The locum consultant of pediatric BMT and leukemia at Royal Manchester Children’s Hospital discussed the center’s experience in delivering the approved gene therapy to children with MLD.
“The way to improve access [to Libmeldy] is to diagnose children early enough. There have been clinical trials showing that newborn screening is feasible in the MLD population with good sensitivity and good specificity. But, clearly there needs to be a discussion with regulators and with the Ministry of Health about how best to include that in routine newborn screening for all children.”
Orchard Therapeutics’ atidarsagene autotemcel (arsa-cel; Libmeldy; OTL-200) was approved in Europe in 2020, making it uniquely positioned to garner real-world experience data on gene therapies, as 1 of the first approved gene therapies for rare diseases. Arsa-cel is delivered to children with metachromatic leukodystrophy (MLD) under a limited distribution model that includes 5 centers of excellence trained as qualified treatment centers (QTC) across the continent. The model was presented in a poster at the 2023 Tandem Meetings |Transplantation & Cellular Therapy Meetings of ASTCT and CIBMTR, held in Orlando, Florida, February 15-19, 2023.

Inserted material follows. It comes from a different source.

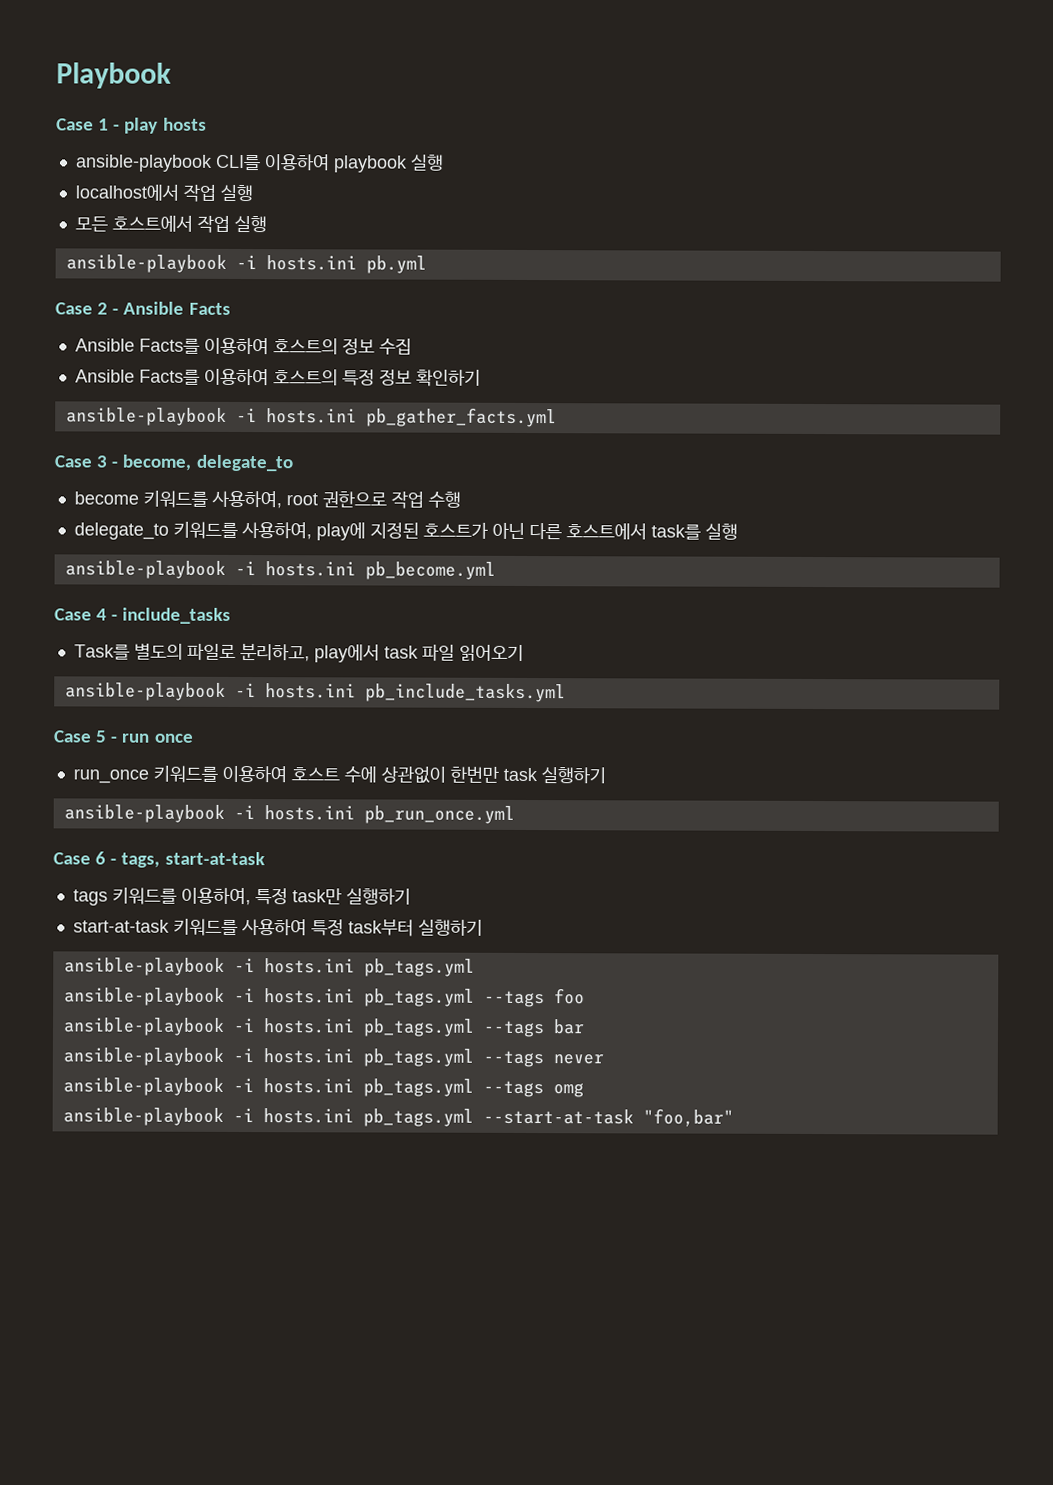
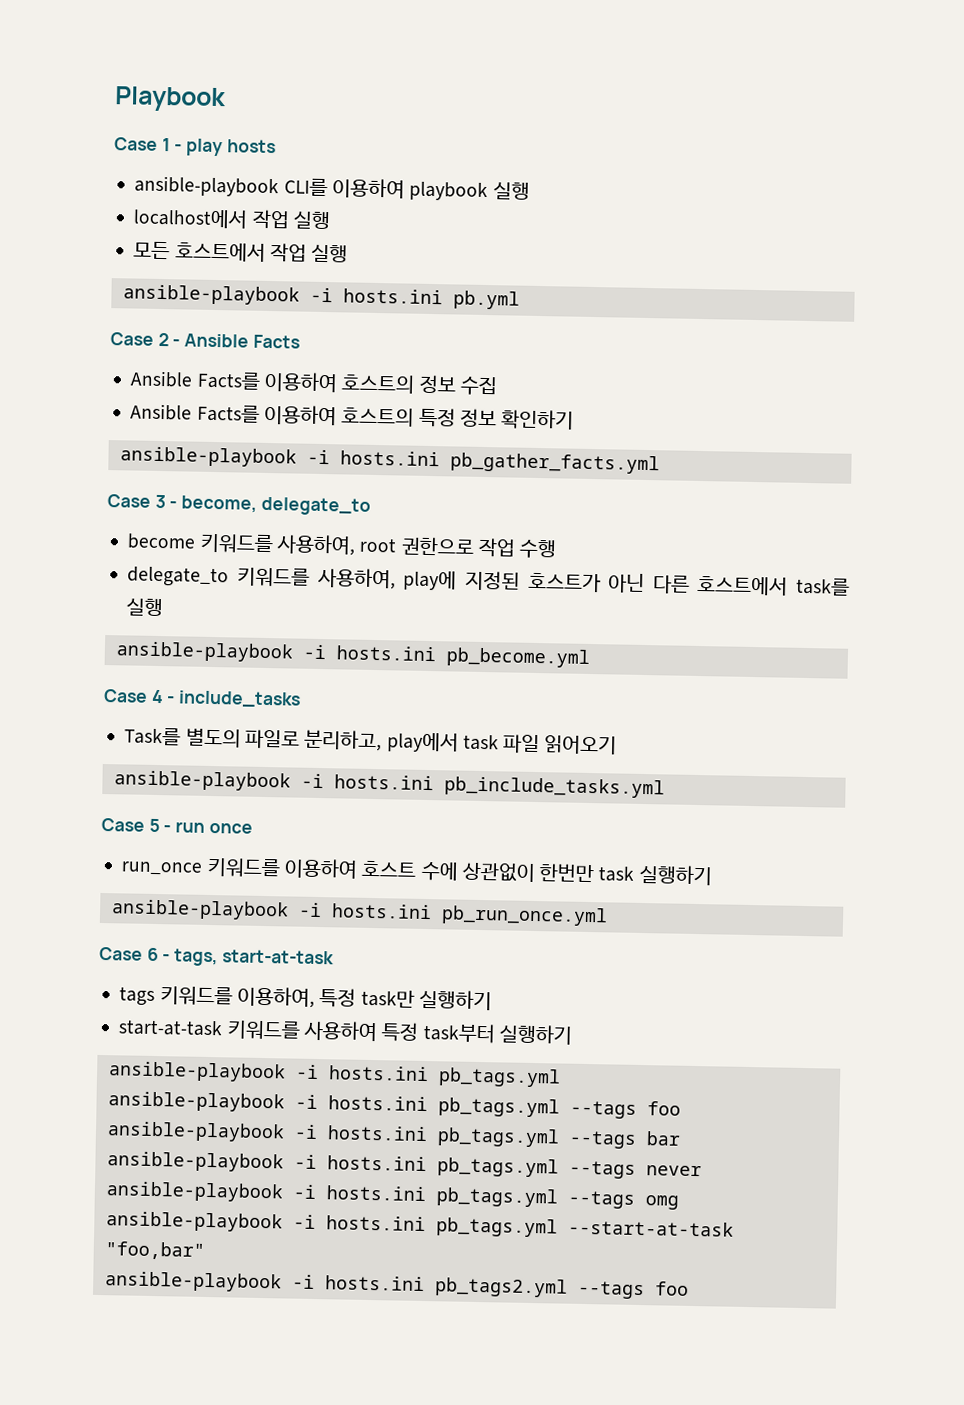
(734, 1117) none -> [104,1271,689,1300] // ansible-playbook -i hosts.ini pb_tags2.yml --tags foo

CGTLive spoke with Madeleine Powys, MBBS, a locum consultant of pediatric BMT and leukemia at Royal Manchester Children’s Hospital, to learn more about unmet needs that remain with the QTC model. She discussed the importance of including MLD in newborn screening, as well as other diseases in which disease-modifying treatments are available or becoming available. She also noted lessons learned with the adminstration of arsa-cel, including the feasibility of stem cell collection in young infants and making provisions for impacts on fertility in treated children. Royal Manchester Children’s is the only QTC for arsa-cel in the United Kingdom.